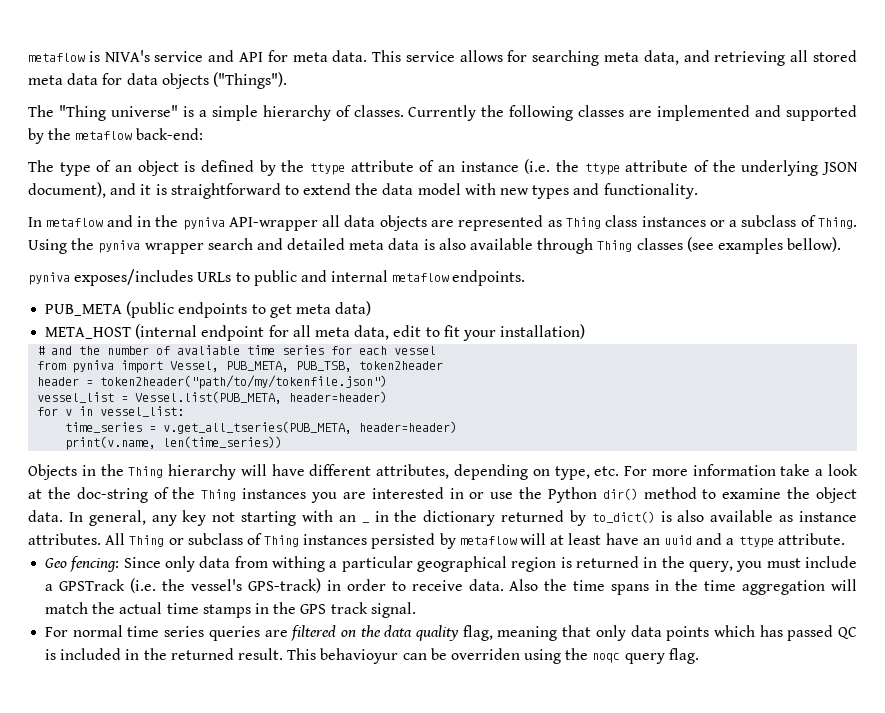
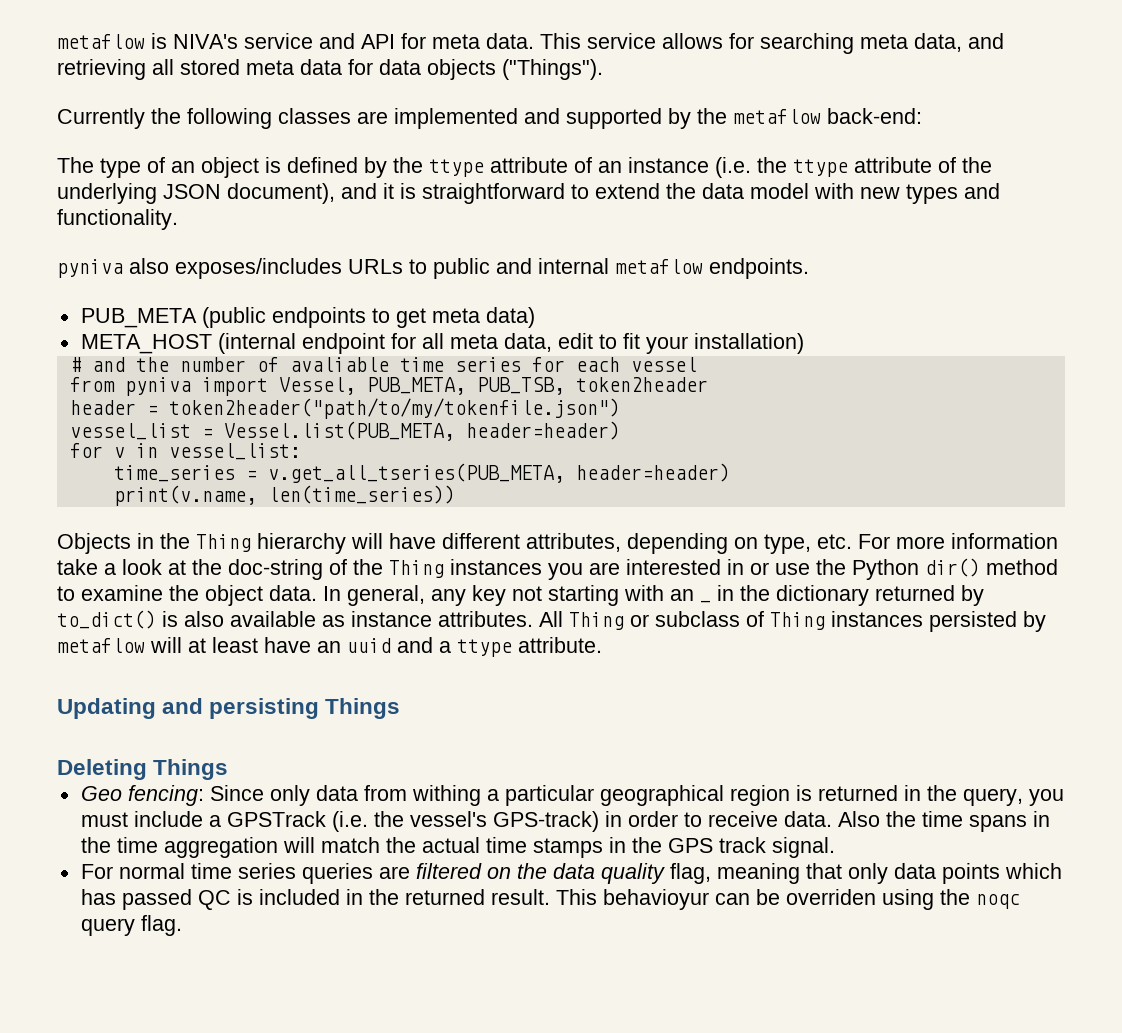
- The "Thing universe" is a simple hierarchy of classes.
- In metaflow and in the pyniva API-wrapper all data objects are represented as Thing class instances or a subclass of Thing. Using the pyniva wrapper search and detailed meta data is also available through Thing classes (see examples bellow).
- pyniva exposes/includes URLs to public and internal metaflow endpoints.
+ pyniva also exposes/includes URLs to public and internal metaflow endpoints.
+ Updating and persisting Things
+ Deleting Things

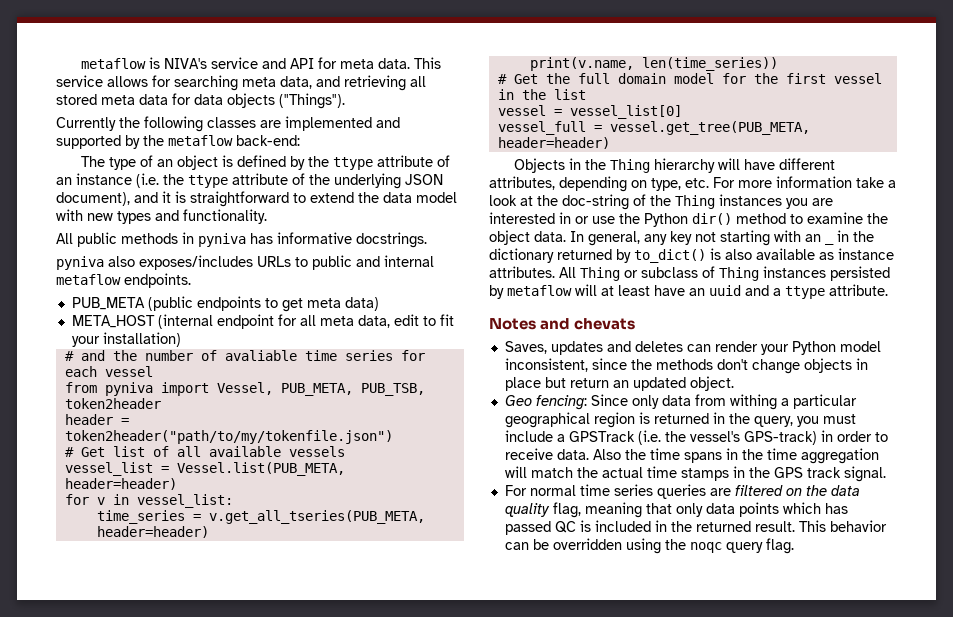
+ All public methods in pyniva has informative docstrings.
+ # Get list of all available vessels
+ # Get the full domain model for the first vessel in the list
+ vessel = vessel_list[0]
+ vessel_full = vessel.get_tree(PUB_META, header=header)
- Updating and persisting Things
- Deleting Things
+ Notes and chevats
+ Saves, updates and deletes can render your Python model inconsistent, since the methods don't change objects in place but return an updated object.
- This behavioyur can be overriden using the noqc query flag.
+ This behavior can be overridden using the noqc query flag.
+++++
#### Problem to solve:
Only lines with the string "endpoints" are wanted; please find each one in the listing and copy it.

#### Exercise answer:
- pyniva exposes/includes URLs to public and internal metaflow endpoints.
+ pyniva also exposes/includes URLs to public and internal metaflow endpoints.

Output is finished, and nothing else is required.